-- Task instructions --
If a line of the material contains "text", copy it.

=== Begin Enclosure ===

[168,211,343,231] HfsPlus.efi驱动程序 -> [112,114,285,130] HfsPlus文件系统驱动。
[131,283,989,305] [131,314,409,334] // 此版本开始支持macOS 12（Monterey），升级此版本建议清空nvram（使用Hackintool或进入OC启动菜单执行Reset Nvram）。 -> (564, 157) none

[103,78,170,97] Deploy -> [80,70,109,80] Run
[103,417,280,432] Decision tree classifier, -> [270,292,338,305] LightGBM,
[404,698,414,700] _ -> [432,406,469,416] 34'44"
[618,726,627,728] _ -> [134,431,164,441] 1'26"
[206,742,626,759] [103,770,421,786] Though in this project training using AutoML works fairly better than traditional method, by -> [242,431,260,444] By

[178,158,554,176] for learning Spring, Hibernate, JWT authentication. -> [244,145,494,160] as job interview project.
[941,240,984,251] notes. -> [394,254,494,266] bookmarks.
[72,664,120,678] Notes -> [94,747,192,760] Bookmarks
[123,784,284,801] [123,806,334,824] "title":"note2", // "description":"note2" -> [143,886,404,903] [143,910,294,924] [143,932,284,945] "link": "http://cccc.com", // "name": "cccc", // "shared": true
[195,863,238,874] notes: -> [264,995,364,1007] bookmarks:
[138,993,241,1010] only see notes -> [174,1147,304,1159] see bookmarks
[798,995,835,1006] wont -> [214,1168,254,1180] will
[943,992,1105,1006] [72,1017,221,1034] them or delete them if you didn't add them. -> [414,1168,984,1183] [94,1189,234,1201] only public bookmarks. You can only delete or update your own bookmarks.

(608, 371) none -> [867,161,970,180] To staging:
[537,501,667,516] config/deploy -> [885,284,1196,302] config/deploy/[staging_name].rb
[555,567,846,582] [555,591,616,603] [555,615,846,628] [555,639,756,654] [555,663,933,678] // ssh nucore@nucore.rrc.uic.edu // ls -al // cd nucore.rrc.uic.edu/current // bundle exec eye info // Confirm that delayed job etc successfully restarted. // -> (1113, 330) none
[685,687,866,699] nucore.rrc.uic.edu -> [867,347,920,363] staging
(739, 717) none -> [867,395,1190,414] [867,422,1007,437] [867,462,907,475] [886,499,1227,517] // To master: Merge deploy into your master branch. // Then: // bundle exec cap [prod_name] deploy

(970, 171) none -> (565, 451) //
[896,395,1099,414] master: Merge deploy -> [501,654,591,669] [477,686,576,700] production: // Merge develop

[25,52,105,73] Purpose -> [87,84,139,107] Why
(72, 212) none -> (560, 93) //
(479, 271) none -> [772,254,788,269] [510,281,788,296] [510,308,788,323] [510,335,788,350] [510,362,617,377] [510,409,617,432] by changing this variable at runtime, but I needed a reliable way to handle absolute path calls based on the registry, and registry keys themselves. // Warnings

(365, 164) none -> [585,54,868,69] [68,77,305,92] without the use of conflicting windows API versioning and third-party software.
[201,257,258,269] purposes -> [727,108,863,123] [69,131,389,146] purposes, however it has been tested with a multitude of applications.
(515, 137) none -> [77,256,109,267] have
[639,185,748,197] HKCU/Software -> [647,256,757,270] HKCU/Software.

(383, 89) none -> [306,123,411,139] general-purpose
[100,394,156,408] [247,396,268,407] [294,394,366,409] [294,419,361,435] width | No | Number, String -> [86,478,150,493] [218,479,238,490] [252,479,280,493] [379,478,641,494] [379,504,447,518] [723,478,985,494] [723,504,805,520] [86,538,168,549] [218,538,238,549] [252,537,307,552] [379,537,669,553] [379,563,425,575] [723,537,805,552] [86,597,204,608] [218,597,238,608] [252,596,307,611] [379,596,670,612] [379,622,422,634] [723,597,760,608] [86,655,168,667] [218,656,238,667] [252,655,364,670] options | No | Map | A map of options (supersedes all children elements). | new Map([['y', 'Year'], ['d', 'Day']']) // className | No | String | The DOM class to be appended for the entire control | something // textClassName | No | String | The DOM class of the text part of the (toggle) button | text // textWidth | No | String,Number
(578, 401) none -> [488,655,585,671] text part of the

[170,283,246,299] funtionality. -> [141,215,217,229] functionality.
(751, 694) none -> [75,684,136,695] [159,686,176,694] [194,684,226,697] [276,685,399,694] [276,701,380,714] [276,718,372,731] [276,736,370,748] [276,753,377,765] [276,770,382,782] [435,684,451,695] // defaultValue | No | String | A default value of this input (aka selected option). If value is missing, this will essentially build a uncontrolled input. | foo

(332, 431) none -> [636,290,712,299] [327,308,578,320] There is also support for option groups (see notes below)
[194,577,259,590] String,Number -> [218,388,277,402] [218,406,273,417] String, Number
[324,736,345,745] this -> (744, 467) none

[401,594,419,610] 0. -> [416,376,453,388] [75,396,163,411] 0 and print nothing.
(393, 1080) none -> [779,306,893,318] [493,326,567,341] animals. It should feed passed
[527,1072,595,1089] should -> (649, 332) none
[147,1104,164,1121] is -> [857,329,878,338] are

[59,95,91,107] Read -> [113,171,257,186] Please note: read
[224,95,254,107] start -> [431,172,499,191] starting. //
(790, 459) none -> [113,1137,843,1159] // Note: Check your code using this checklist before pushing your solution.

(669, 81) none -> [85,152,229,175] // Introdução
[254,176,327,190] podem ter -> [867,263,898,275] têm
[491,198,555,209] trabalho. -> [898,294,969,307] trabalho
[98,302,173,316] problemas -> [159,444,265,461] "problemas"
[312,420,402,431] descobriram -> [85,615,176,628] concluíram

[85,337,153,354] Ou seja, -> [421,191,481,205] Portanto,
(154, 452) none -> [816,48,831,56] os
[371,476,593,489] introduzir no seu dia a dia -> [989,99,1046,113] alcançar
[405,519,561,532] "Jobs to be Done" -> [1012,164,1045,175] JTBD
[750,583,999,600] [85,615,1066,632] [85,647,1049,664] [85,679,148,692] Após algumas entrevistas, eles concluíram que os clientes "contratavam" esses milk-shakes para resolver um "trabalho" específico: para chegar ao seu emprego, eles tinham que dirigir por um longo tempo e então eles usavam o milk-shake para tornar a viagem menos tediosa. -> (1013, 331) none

=== End Enclosure ===

-- Solution to this task --
[100,394,156,408] [247,396,268,407] [294,394,366,409] [294,419,361,435] width | No | Number, String -> [86,478,150,493] [218,479,238,490] [252,479,280,493] [379,478,641,494] [379,504,447,518] [723,478,985,494] [723,504,805,520] [86,538,168,549] [218,538,238,549] [252,537,307,552] [379,537,669,553] [379,563,425,575] [723,537,805,552] [86,597,204,608] [218,597,238,608] [252,596,307,611] [379,596,670,612] [379,622,422,634] [723,597,760,608] [86,655,168,667] [218,656,238,667] [252,655,364,670] options | No | Map | A map of options (supersedes all children elements). | new Map([['y', 'Year'], ['d', 'Day']']) // className | No | String | The DOM class to be appended for the entire control | something // textClassName | No | String | The DOM class of the text part of the (toggle) button | text // textWidth | No | String,Number
(578, 401) none -> [488,655,585,671] text part of the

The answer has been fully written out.